BEGIN

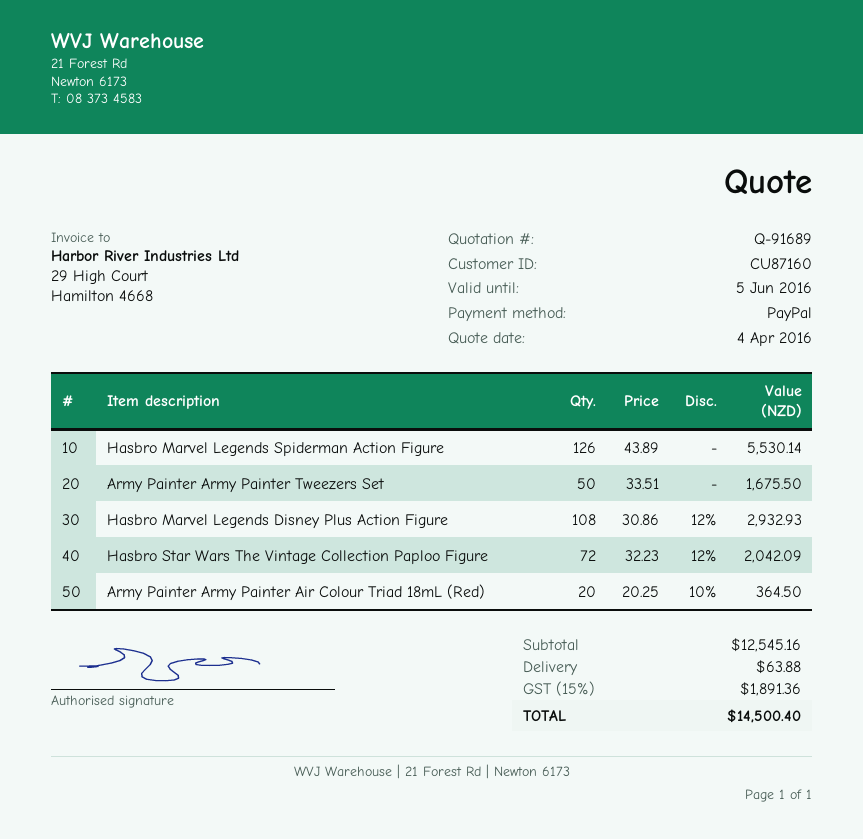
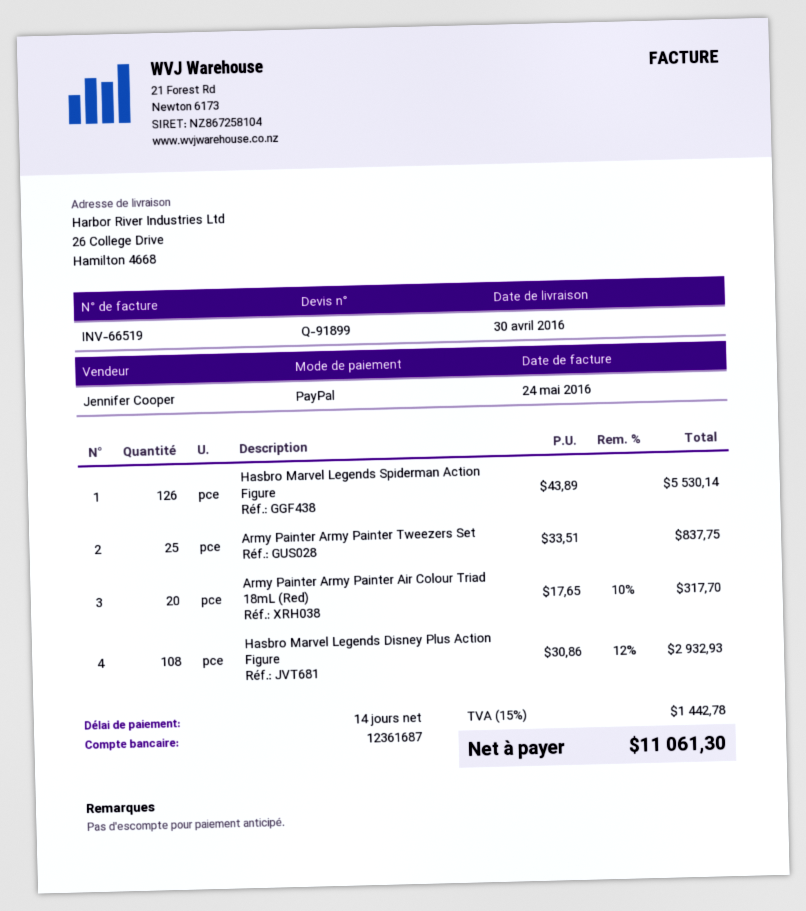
quote number: Q-91689 -> Q-91899
Army Painter Army Painter Tweezers Set: 50 x 33.51 = 1675.50 -> 25 x 33.51 = 837.75
Hasbro Star Wars The Vintage Collection Paploo Figure: 72 x 32.23 - 12% = 2042.09 -> none
Army Painter Army Painter Air Colour Triad 18mL (Red): 20 x 20.25 - 10% = 364.50 -> 20 x 17.65 - 10% = 317.70
shipping: 63.88 -> none
tax: 15% = 1891.36 -> 15% = 1442.78
total: 14500.40 -> 11061.30

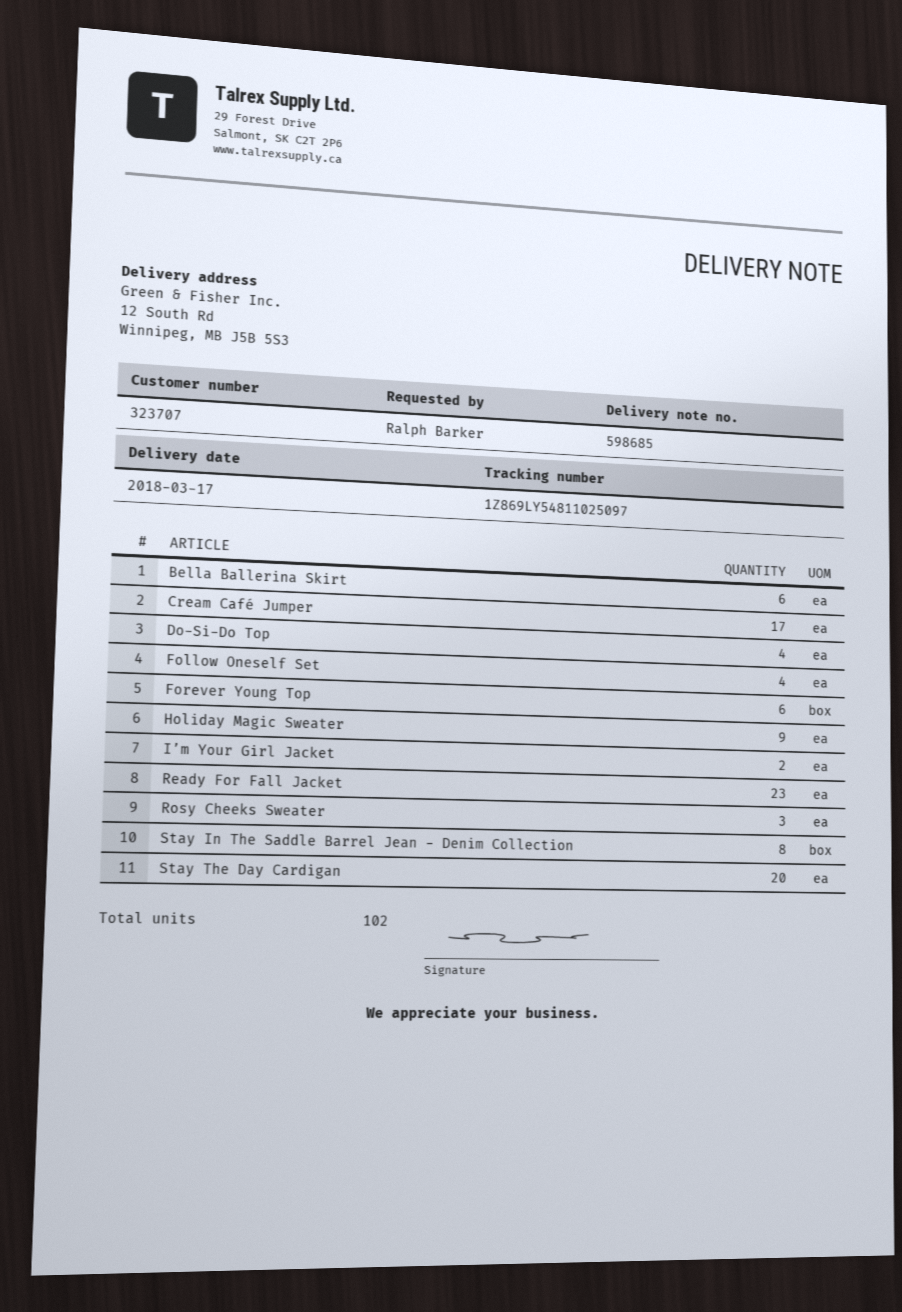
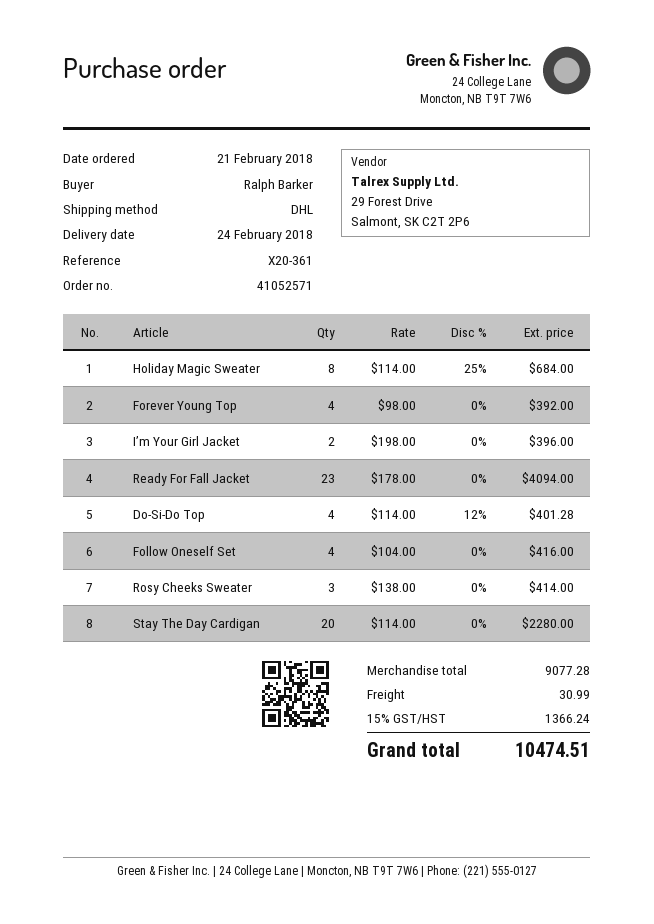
delivery date: 2018-03-17 -> 2018-02-24
Bella Ballerina Skirt: 6 -> none
Cream Café Jumper: 17 -> none
Forever Young Top: 6 -> 4
Holiday Magic Sweater: 9 -> 8
Stay In The Saddle Barrel Jean - Denim Collection: 8 -> none

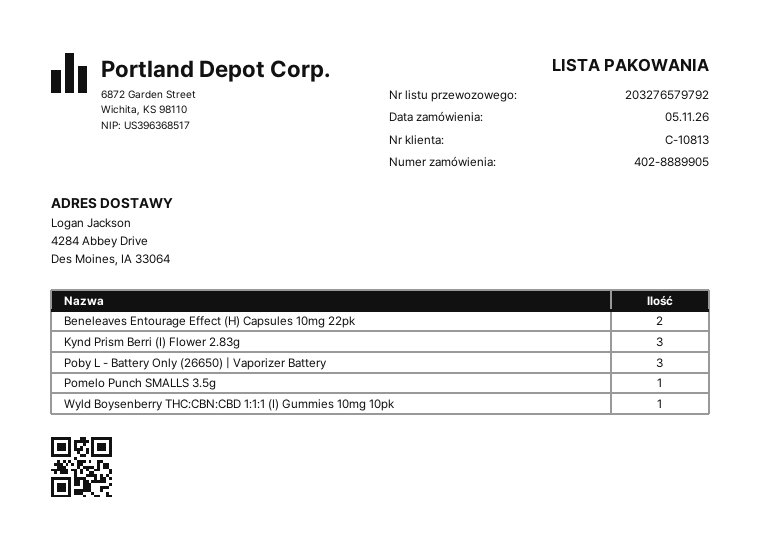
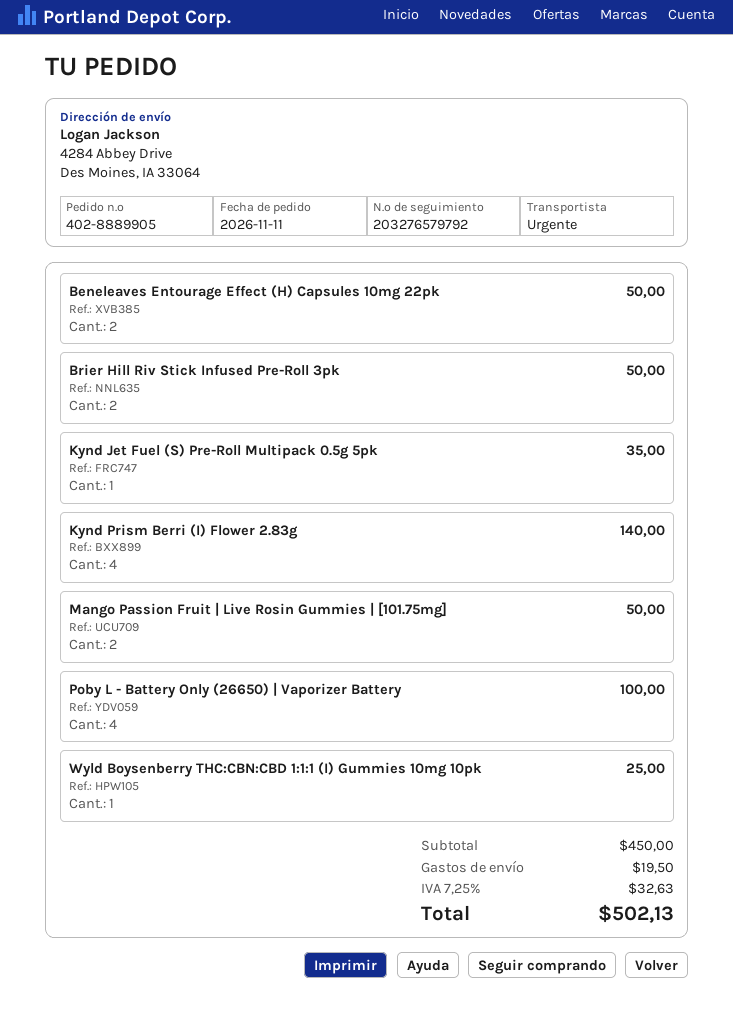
order date: 2026-11-05 -> 2026-11-11
Kynd Prism Berri (I) Flower 2.83g: 3 -> 4
Poby L - Battery Only (26650) | Vaporizer Battery: 3 -> 4
Pomelo Punch SMALLS 3.5g: 1 -> none
Brier Hill Riv Stick Infused Pre-Roll 3pk: none -> 2
Kynd Jet Fuel (S) Pre-Roll Multipack 0.5g 5pk: none -> 1
Mango Passion Fruit | Live Rosin Gummies | [101.75mg]: none -> 2

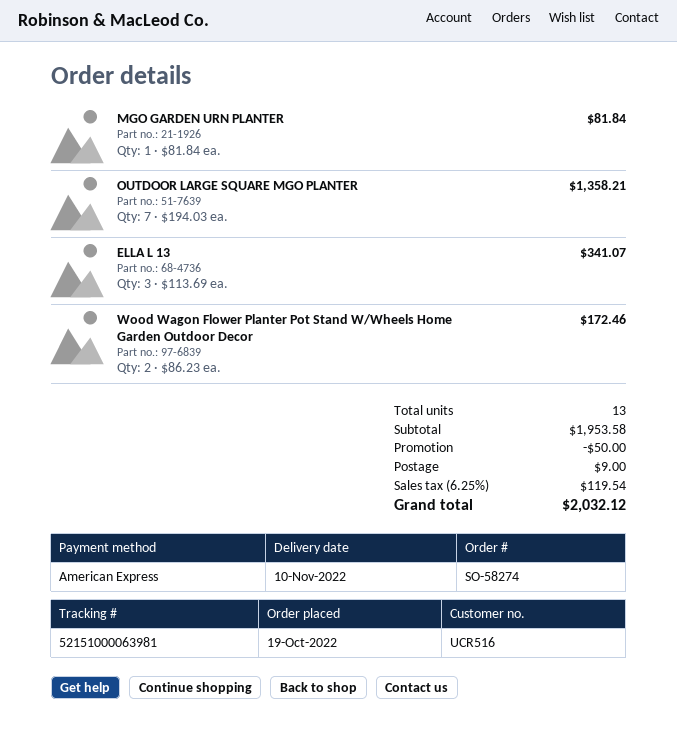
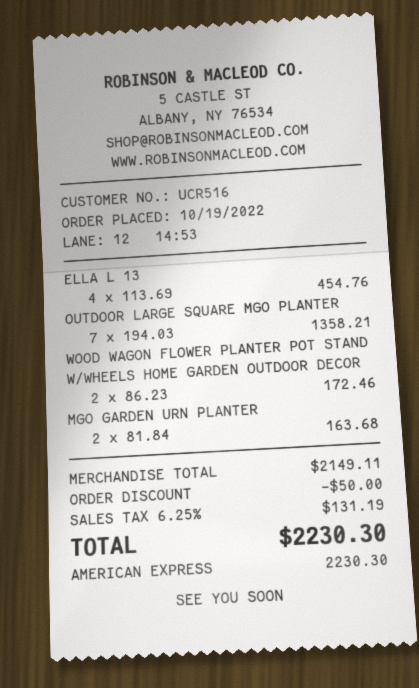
MGO GARDEN URN PLANTER: 1 x 81.84 = 81.84 -> 2 x 81.84 = 163.68
ELLA L 13: 3 x 113.69 = 341.07 -> 4 x 113.69 = 454.76
subtotal: 1953.58 -> 2149.11
shipping: 9.00 -> none
tax: 6.25% = 119.54 -> 6.25% = 131.19
total: 2032.12 -> 2230.30

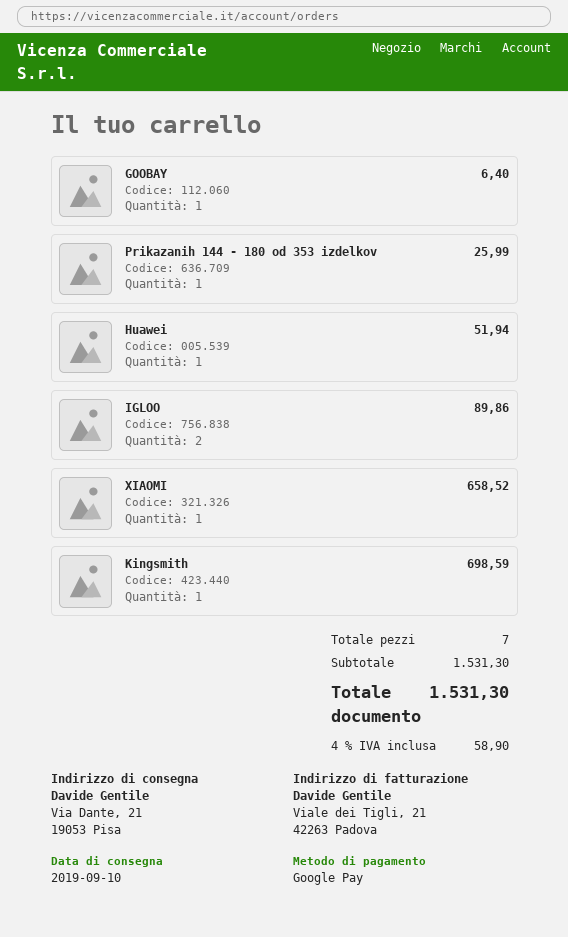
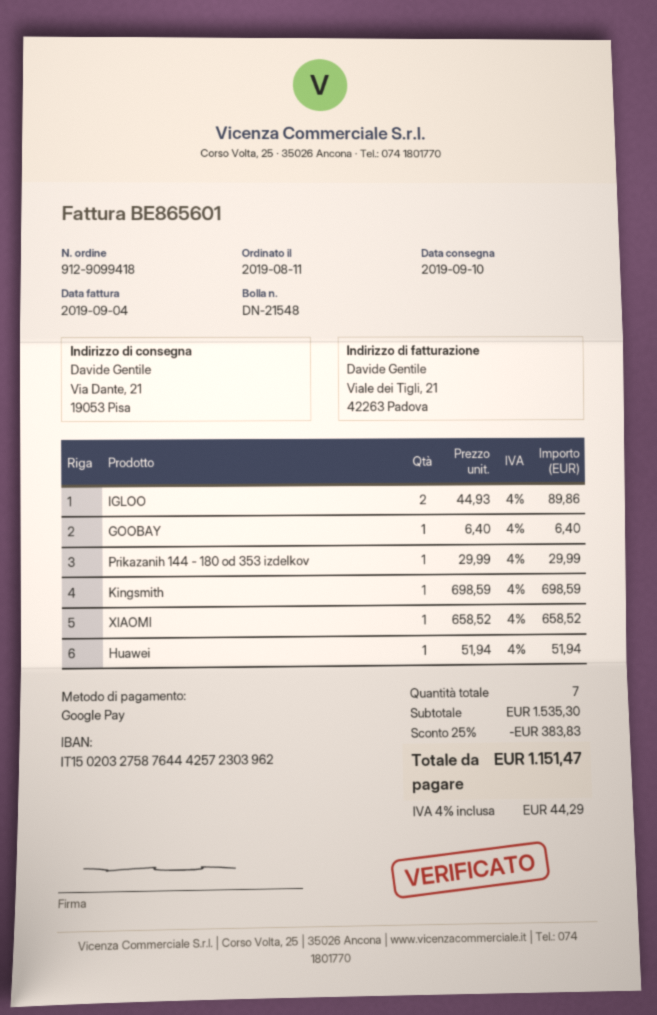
Prikazanih 144 - 180 od 353 izdelkov: 1 for 25.99 -> 1 for 29.99
subtotal: 1531.30 -> 1535.30
discount: none -> 25% = 383.83
tax: 4% = 58.90 -> 4% = 44.29
total: 1531.30 -> 1151.47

END

▶ [REQUIREMENT] Repeat the listing word for word, and skip every picture it contains.

▶ [RESPONSE TO THIS TASK]
quote number: Q-91689 -> Q-91899
Army Painter Army Painter Tweezers Set: 50 x 33.51 = 1675.50 -> 25 x 33.51 = 837.75
Hasbro Star Wars The Vintage Collection Paploo Figure: 72 x 32.23 - 12% = 2042.09 -> none
Army Painter Army Painter Air Colour Triad 18mL (Red): 20 x 20.25 - 10% = 364.50 -> 20 x 17.65 - 10% = 317.70
shipping: 63.88 -> none
tax: 15% = 1891.36 -> 15% = 1442.78
total: 14500.40 -> 11061.30

delivery date: 2018-03-17 -> 2018-02-24
Bella Ballerina Skirt: 6 -> none
Cream Café Jumper: 17 -> none
Forever Young Top: 6 -> 4
Holiday Magic Sweater: 9 -> 8
Stay In The Saddle Barrel Jean - Denim Collection: 8 -> none

order date: 2026-11-05 -> 2026-11-11
Kynd Prism Berri (I) Flower 2.83g: 3 -> 4
Poby L - Battery Only (26650) | Vaporizer Battery: 3 -> 4
Pomelo Punch SMALLS 3.5g: 1 -> none
Brier Hill Riv Stick Infused Pre-Roll 3pk: none -> 2
Kynd Jet Fuel (S) Pre-Roll Multipack 0.5g 5pk: none -> 1
Mango Passion Fruit | Live Rosin Gummies | [101.75mg]: none -> 2

MGO GARDEN URN PLANTER: 1 x 81.84 = 81.84 -> 2 x 81.84 = 163.68
ELLA L 13: 3 x 113.69 = 341.07 -> 4 x 113.69 = 454.76
subtotal: 1953.58 -> 2149.11
shipping: 9.00 -> none
tax: 6.25% = 119.54 -> 6.25% = 131.19
total: 2032.12 -> 2230.30

Prikazanih 144 - 180 od 353 izdelkov: 1 for 25.99 -> 1 for 29.99
subtotal: 1531.30 -> 1535.30
discount: none -> 25% = 383.83
tax: 4% = 58.90 -> 4% = 44.29
total: 1531.30 -> 1151.47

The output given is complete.